What is privacy? What is public? What is semi-private? What is available to the public for a price? What is semi-public? The Fourth Amendment provides narrow guidelines – security in homes and of persons when there is no warrant. But when an individual is abroad – out-of-doors – everything changes. When making a telephone call on a network, the cops cannot listen without a warrants, but indivuduals sometimes listen in. With a cell phone every American can be located, approximately. Is an individual’s location private when he is out in public? Perhaps in a public restroom although he can be arrested from that location.
The First Amendment – the right to free speech and the right to a free press – have greatly limited the right to privacy torts in civil law. There are dozens of exceptions and excuses from the tort. Again, the Brandeis/Warren article, cited above, urges strict guidelines, which no longer fit the modern society America finds itself in.

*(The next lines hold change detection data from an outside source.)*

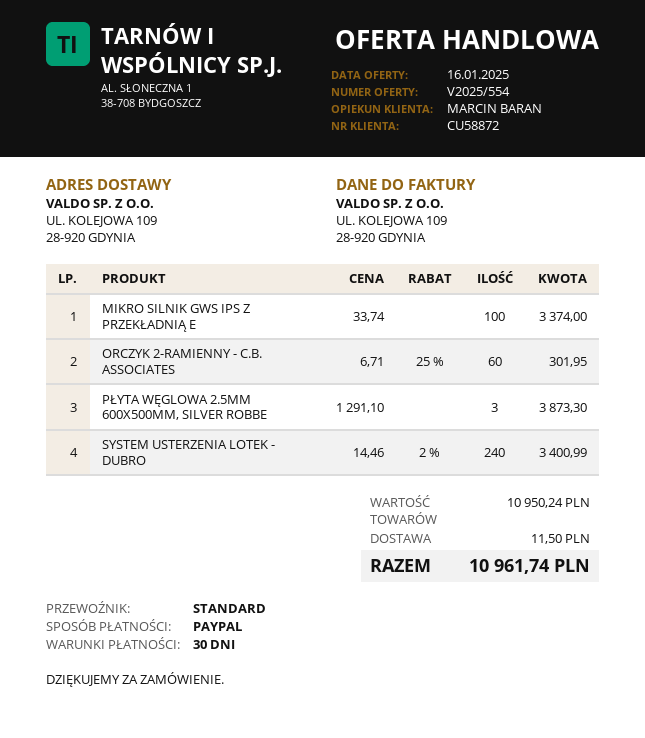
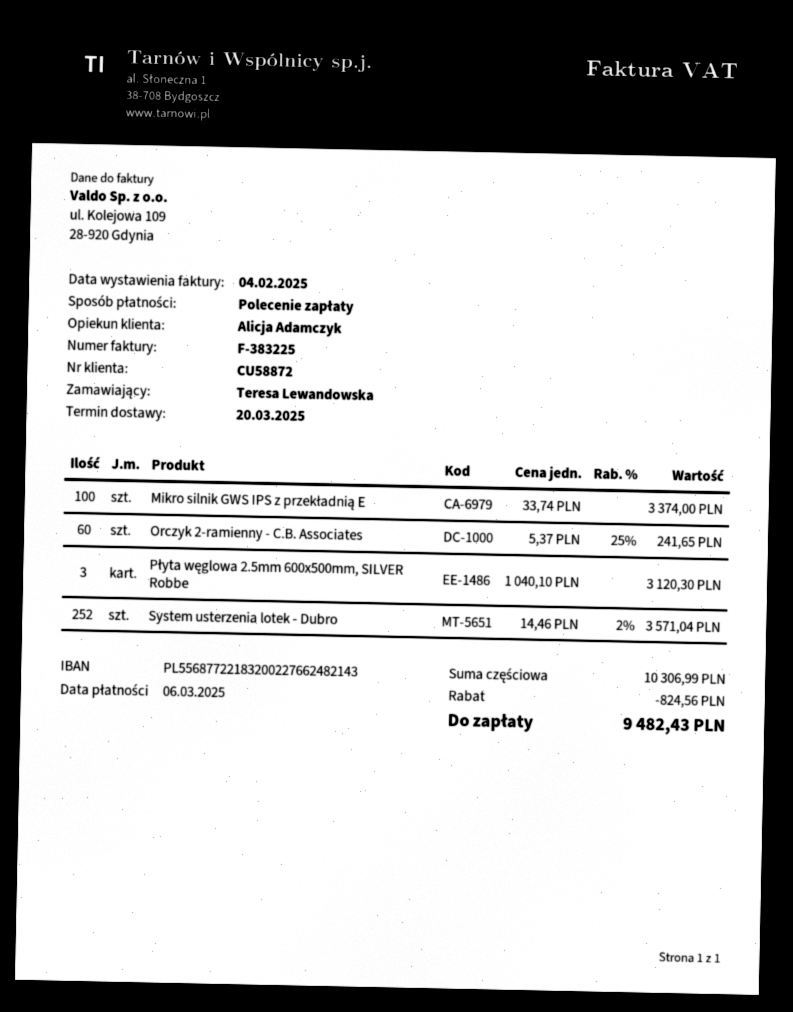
sales rep: MARCIN BARAN -> Alicja Adamczyk
payment method: PayPal -> direct debit
ORCZYK 2-RAMIENNY - C.B. ASSOCIATES: 60 x 6.71 - 25% = 301.95 -> 60 x 5.37 - 25% = 241.65
PŁYTA WĘGLOWA 2.5MM 600X500MM, SILVER ROBBE: 3 x 1291.10 = 3873.30 -> 3 x 1040.10 = 3120.30
SYSTEM USTERZENIA LOTEK - DUBRO: 240 x 14.46 - 2% = 3400.99 -> 252 x 14.46 - 2% = 3571.04
subtotal: 10950.24 -> 10306.99
discount: none -> 824.56
shipping: 11.50 -> none
total: 10961.74 -> 9482.43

Brandeis and Warren like Madison in the Remonstrance noted changes in society and use the current state of American society to define and delineate a liberty. Likewise, privacy today should discuss the commercial realities, benefits and demerits. Today’s case law reflects the move toward greater freedom of speech and the press; it disfavors privacy. Criminal law investigations, specially when documents, objects or speech is public, eliminates privacy.

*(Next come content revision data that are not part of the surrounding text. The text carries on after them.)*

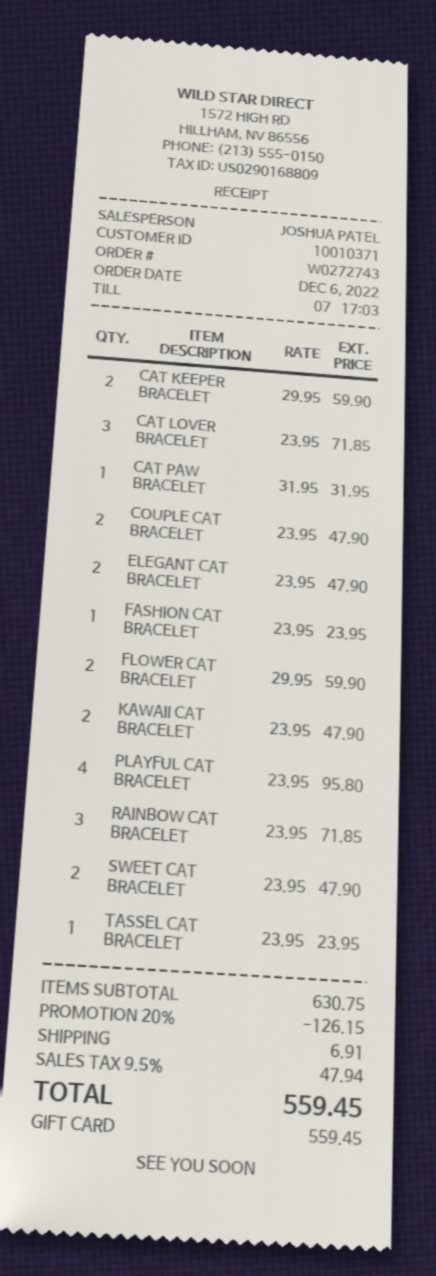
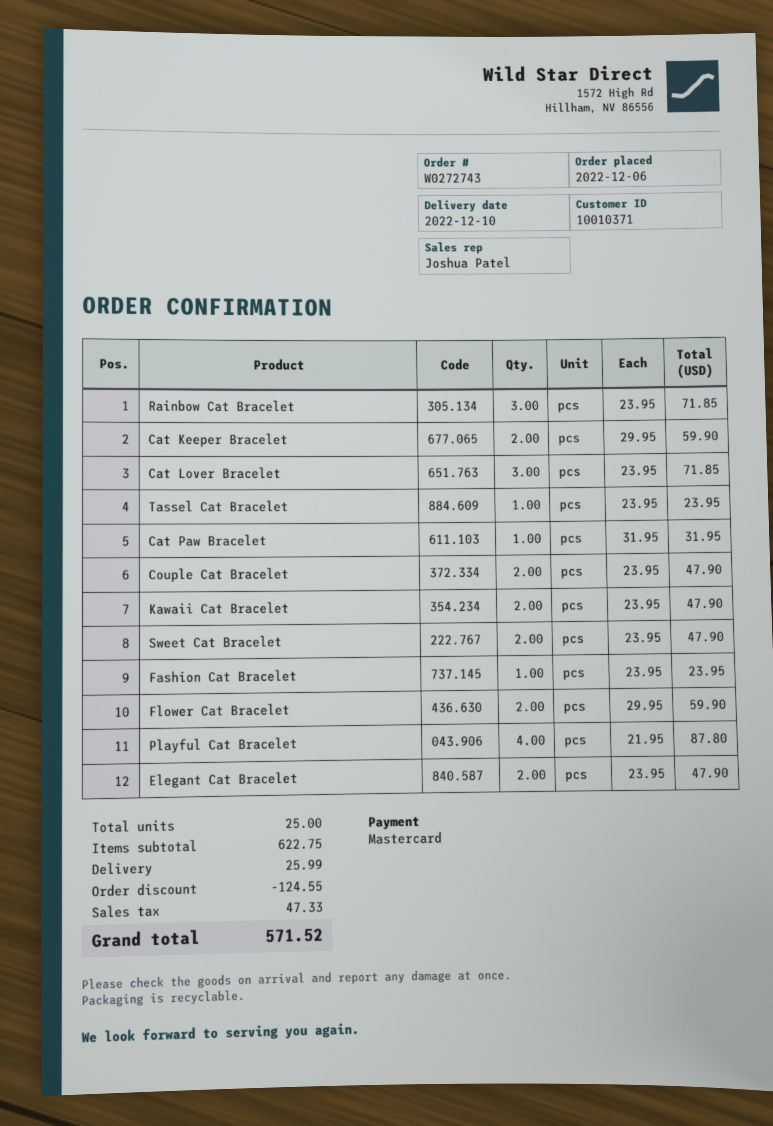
payment method: gift card -> Mastercard
PLAYFUL CAT BRACELET: 4 x 23.95 = 95.80 -> 4 x 21.95 = 87.80
subtotal: 630.75 -> 622.75
discount: 126.15 -> 124.55
shipping: 6.91 -> 25.99
tax: 47.94 -> 47.33
total: 559.45 -> 571.52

Today, the collection of phone and cell tower data is not confined to law enforcement. Cell phone traffic and analyses allows providers to improve phone service. It lets cell phone makers improve phones and make their products more capable. And the gross data may let marketers provide goods and services where they are currently unavailable. Note when Samsung had issues of burning phones, it was imperative to contact and locate each of their phones and their owners, easily done because there was a customer list.
Most Americans believe this collection reasonable and beneficial to their society. Most information is available to non-government corporations and entities, businesses and enterprises without warrants, probable cause or reasonable suspicion. The investigation, investment and commerce flowing from data analyses makes life in America better.
If the data are misused, there may be violations of statutes. There are alternatives. If an American does not want to be located, approximately, turn off the phone designated to his name, and buy and use a burn phone. Note that phone purchase usually is monitored by cameras and memorialized by receipts – that investigation is not limited by an individual’s privacy rights. Note further an individual does to have to use credit cards or retail membership cards, where data including locations are made. Get off the grid; Americans can use cash which is anonymous.
Attempting to weave the Right to Privacy around a semi-public instrumenting like a cell phone use requires detailed analysis which is convoluted, complicated and cannot not be part of a Constitutional Right. Note the length of the two Amendments, cited above, no longer than 75 words apiece. Principles and exceptions for the right of privacy for criminals in cell phone use would be prolix, unreasonable and unworkable. There would be no precedents, only singular exceptions.
It is noteworthy that third party claims to a Right to Privacy on behalf of customers can be affected by the ruling of cellphone location privacy rights. The secondary rights of a third party to claim privacy on behalf of customers who are usually criminal suspects is flimsy. Law enforcement officials usually have the suspect’s cell phone and a warrant meeting all the requirements of the Fourth Amendment.
Corporate behaviors become more egregious when one realizes these corporations readily cooperate with foreign governments and provide access, information and account data accumulated from the customers in those countries. Yet they refuse to cooperate with the National government in criminal investigations.